In closing this issue’s column, we wanted to take a moment to let you know of some changes coming up. I (Marcus) have been asked to take on a new column for TIP that will be focusing on I-O education and classroom issues, and so I’ll be moving out of the role of co-editor of this column. I’ve enjoyed the chance to help spread the word about research that is what we all profess to be most interested in: work that advances our theoretical understandings of people at work, while at the same time providing specific, practical information to organizational practitioners about how to address the problems they wrestle with each day. Although I had known Jamie prior to this column, it’s been a privilege to get to know him better as we’ve worked on this column together for the past 3 years. (Thanks to Laura Koppes for inviting us to do this column and to Wendy Becker for her support in continuing it.)

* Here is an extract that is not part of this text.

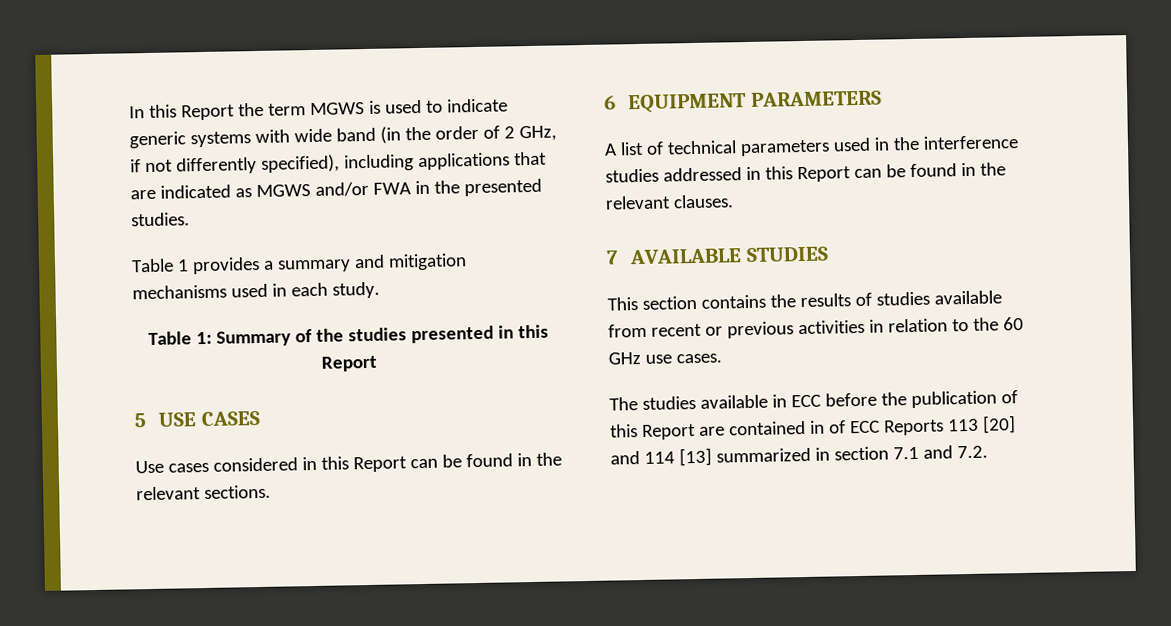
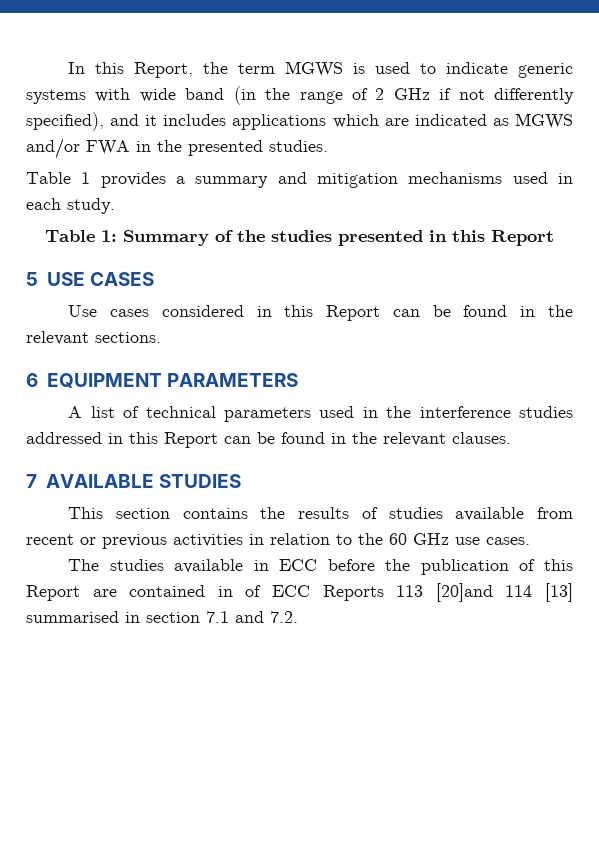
- In this Report the term MGWS is used to indicate generic systems with wide band (in the order of 2 GHz, if not differently specified), including applications that are indicated as MGWS and/or FWA in the presented studies.
+ In this Report, the term MGWS is used to indicate generic systems with wide band (in the range of 2 GHz if not differently specified), and it includes applications which are indicated as MGWS and/or FWA in the presented studies.
- The studies available in ECC before the publication of this Report are contained in of ECC Reports 113 [20] and 114 [13] summarized in section 7.1 and 7.2.
+ The studies available in ECC before the publication of this Report are contained in of ECC Reports 113 [20]and 114 [13] summarised in section 7.1 and 7.2.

Good Science–Good Practice will continue (of course, good science and good practice will continue, but so will the column!), with Tomas Giberson taking over as co-editor. Tom has a great background as a former full-time (and still frequent) organizational consultant and now assistant professor at Oakland University (and, I have to mention, graduate of Wayne State’s I-O PhD program). Tom and Jamie will be back next issue in this column (reach Jamie at jmadigan@ameren.com and Tom at Giberson@oakland.edu), and look for a new TIP column on education and classroom issues from me as well (I’m at marcus.dickson@wayne.edu, if you have topic suggestions or questions you’d like me to address).

References

     Cascio, W. & Boudreau, J. (2008). Investing in people: Financial impact of human resource initiatives. Upper Saddle River, NJ: FT Press.
     Greiner, L. (2002).  Steve Kerr and his years with Jack Welch at GE. Journal of Management Inquiry, 11, 343–351.
     Latham, S. F., & Braun, M. (2009). Managerial risk, innovation, and organizational decline. Journal of Management, 35, 258–281.
     Van Hoye, G, & Lievens, F. (2009). Tapping the grapevine: A closer look at word-of-mouth as a recruitment source. Journal of Applied Psychology, 94, 341–352.